Audi quattro Paris concept

At the 1980 Geneva Motor Show Audi revealed a vehicle that in many ways would define the company right up until this very day. It was of course the quattro, and now 30 years on Audi is in a celebratory mood. To show us just how proud they are of the quattro, both the car and drive system, they’ve created the Audi quattro concept which debuted at the 2010 Paris Motor Show. The quattro is a mightily fine looking car, but more than just a pretty face as there is a five cylinder 300kW/402bhp/408ps turbocharged engine powering the quattro as well.

The quattro isn’t truthfully an all new car, it is in fact based on the RS 5, which is as good a place as any to start I would say. It has however been chopped down here and there, with the wheel base losing 150mm and the roof being lowered by 40mm. The slimming down of the quattro hasn’t just been achieved by downsizing though, the body itself is very light thanks to primarily aluminium construction as well as the use of carbon components such as the rear hatch and hood. The end result is a weight of just 1,300kg.

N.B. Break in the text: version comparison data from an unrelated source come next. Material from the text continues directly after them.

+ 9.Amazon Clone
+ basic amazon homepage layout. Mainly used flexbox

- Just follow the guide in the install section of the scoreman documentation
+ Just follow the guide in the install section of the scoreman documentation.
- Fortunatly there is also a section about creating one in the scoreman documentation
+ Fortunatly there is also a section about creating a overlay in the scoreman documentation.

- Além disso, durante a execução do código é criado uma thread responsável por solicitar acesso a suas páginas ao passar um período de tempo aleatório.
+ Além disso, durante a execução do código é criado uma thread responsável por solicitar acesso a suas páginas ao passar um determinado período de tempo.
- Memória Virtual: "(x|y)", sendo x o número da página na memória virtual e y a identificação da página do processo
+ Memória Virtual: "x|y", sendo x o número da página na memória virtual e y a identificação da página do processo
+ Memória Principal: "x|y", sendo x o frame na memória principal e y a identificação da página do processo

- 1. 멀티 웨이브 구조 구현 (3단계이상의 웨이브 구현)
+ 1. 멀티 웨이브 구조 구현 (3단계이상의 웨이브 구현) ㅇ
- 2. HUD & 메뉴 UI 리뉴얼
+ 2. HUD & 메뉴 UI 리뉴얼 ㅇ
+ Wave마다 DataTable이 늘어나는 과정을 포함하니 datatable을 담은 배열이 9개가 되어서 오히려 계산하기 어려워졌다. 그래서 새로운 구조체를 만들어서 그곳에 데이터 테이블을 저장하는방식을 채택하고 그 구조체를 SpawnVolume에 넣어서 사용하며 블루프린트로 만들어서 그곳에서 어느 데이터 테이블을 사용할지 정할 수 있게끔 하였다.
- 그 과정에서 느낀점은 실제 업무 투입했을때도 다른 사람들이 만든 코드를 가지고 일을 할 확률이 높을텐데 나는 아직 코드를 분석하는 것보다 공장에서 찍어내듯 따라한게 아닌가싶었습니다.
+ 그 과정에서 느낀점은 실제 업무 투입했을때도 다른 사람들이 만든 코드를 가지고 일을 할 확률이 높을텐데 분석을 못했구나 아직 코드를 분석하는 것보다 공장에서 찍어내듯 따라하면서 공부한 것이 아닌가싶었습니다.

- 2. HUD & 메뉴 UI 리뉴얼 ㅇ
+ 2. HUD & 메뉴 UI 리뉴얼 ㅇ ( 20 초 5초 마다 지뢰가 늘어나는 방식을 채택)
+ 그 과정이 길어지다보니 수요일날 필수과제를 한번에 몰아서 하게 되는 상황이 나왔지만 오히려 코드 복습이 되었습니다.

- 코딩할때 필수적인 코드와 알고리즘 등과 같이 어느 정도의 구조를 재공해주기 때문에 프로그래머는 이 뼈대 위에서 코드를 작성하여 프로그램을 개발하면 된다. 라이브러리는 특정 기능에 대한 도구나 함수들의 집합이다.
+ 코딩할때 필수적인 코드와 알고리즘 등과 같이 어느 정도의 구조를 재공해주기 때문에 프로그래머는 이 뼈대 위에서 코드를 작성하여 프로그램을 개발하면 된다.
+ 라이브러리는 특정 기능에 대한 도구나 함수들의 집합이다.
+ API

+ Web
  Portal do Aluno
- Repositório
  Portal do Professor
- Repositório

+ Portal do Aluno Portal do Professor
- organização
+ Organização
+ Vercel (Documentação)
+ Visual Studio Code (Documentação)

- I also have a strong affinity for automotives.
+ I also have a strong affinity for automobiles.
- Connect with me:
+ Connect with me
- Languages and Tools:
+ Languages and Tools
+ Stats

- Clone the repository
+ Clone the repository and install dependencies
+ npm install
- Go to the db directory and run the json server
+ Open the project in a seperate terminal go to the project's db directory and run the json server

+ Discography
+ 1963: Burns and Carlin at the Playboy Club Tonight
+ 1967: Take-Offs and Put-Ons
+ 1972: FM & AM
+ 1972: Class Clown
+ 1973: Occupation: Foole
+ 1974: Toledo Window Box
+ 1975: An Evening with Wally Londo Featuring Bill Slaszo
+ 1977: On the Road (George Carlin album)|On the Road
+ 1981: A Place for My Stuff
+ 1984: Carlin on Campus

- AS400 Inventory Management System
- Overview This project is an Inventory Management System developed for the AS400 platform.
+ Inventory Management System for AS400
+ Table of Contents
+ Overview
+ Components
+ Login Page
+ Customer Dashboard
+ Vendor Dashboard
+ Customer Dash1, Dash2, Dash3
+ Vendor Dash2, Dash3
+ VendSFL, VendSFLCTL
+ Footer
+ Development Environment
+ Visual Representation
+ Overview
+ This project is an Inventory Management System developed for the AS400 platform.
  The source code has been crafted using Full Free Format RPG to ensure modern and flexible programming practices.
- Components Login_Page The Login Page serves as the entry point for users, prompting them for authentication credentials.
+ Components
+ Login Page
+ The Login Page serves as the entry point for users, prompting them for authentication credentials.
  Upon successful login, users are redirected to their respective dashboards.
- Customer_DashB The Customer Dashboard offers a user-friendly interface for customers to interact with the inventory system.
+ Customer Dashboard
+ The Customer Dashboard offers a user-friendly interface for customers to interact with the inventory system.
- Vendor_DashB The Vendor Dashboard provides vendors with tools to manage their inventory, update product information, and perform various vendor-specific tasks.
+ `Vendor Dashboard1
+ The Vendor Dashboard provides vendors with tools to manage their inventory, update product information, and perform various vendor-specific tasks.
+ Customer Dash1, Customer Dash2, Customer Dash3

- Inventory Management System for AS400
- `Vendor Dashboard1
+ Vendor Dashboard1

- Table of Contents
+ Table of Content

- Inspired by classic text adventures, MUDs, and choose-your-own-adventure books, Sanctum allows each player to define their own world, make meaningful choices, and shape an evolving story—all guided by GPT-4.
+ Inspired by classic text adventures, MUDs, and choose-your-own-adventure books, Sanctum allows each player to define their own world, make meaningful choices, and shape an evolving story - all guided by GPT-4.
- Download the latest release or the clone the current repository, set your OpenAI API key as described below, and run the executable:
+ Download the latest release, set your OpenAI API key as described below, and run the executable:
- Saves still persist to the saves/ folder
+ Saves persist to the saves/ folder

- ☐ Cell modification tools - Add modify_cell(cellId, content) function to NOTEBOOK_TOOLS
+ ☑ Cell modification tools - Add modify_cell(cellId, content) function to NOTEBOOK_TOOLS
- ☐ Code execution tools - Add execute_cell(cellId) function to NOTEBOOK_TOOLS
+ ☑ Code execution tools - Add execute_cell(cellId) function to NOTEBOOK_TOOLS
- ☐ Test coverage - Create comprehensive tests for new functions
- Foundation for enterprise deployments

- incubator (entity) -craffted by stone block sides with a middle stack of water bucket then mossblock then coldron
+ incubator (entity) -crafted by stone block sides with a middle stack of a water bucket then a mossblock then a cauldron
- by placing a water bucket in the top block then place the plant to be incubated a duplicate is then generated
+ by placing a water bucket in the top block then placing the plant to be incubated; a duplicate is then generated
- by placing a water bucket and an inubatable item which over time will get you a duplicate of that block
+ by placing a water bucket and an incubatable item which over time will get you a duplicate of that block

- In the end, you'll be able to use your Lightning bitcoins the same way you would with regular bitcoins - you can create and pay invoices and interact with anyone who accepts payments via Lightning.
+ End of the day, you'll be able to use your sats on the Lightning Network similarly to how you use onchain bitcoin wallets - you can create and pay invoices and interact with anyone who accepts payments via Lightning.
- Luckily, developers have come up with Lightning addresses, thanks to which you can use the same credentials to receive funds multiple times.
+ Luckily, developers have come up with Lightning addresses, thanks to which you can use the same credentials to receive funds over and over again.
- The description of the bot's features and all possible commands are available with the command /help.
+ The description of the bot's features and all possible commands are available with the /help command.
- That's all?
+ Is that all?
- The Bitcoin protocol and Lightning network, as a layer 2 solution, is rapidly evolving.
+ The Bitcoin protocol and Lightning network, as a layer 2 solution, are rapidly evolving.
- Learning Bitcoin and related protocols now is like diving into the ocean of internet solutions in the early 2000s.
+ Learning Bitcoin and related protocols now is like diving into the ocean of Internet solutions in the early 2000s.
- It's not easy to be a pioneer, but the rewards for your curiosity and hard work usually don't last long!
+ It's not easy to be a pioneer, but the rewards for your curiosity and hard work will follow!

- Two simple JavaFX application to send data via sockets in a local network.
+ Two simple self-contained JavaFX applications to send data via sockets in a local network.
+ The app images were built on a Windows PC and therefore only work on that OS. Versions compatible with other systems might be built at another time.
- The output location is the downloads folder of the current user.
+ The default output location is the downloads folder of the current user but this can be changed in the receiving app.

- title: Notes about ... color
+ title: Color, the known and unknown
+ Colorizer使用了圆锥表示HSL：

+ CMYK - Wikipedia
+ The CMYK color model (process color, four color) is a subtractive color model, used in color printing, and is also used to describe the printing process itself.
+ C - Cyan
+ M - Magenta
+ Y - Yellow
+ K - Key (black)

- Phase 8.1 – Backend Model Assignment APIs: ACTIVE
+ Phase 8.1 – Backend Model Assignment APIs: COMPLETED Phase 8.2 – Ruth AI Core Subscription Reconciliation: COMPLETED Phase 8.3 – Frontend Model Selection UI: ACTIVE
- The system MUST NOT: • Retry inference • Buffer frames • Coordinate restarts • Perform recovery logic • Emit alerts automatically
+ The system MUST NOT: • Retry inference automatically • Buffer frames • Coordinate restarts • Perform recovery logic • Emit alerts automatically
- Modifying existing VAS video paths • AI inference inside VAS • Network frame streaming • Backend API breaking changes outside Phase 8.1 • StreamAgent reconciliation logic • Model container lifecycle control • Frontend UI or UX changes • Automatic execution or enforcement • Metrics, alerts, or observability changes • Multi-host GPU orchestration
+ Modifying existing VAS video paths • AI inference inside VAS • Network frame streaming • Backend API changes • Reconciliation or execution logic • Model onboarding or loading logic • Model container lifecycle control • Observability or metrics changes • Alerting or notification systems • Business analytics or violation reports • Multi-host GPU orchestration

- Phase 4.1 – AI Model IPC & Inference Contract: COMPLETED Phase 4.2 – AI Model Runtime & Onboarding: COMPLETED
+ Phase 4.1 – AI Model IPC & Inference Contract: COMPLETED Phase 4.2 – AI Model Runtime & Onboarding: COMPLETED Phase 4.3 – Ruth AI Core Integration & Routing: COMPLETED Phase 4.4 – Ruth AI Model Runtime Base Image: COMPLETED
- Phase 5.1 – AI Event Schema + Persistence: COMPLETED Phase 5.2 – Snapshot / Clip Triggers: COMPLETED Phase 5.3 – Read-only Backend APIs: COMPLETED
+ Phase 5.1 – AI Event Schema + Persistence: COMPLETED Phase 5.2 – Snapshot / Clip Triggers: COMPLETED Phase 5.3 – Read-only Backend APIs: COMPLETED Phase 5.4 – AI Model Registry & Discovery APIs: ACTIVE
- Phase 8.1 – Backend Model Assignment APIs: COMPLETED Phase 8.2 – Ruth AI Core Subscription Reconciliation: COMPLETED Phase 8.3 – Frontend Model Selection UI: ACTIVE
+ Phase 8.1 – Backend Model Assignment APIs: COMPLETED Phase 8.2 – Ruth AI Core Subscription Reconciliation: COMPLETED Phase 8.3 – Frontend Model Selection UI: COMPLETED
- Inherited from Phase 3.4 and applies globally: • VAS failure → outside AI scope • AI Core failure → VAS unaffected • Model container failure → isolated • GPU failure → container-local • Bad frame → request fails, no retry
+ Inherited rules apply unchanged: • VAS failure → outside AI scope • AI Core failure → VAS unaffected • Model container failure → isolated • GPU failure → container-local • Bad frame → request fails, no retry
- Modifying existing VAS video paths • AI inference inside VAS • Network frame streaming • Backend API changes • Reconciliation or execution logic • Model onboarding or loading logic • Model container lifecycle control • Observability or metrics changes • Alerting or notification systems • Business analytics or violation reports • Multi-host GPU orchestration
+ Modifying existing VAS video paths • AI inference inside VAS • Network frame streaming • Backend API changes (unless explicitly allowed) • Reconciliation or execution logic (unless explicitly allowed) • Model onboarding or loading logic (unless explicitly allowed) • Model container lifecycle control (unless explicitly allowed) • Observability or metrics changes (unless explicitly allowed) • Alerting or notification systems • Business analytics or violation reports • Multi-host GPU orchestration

The five cylinder engine was developed from the 2.5L inline turbocharged five cylinder found in the spectacular TTRS, so we know it has an excellent powerplant. In conjunction with a six speed manual gearbox the quattro’s throaty longitudinal FSI turbo will ram through the 4s barrier, its 300kW’s good for 3.9s 0-100km/h. Torque is 490Nm, available often as the band is from 1,600rpm to 5,300rpm.

As this concept is called quattro, it comes as no surprise that Audi have deployed their most modern of quattro setups. The much improved crown gear centre differential is present and accounted for then, making the permanent all wheel drive less of a chronic understeer experience.

The interior of the quattro is naturally of the highest build quality, but the quattro’s stripped out racing DNA is still there. The rear seats for instance are gone, in their place a simple shelf for helmets or other luggage.The front seats are lightweight bucket seats, apparently boasting a 40% weight saving compared to traditional seats.

Build it Audi, build it please, and sooner rather than later as well.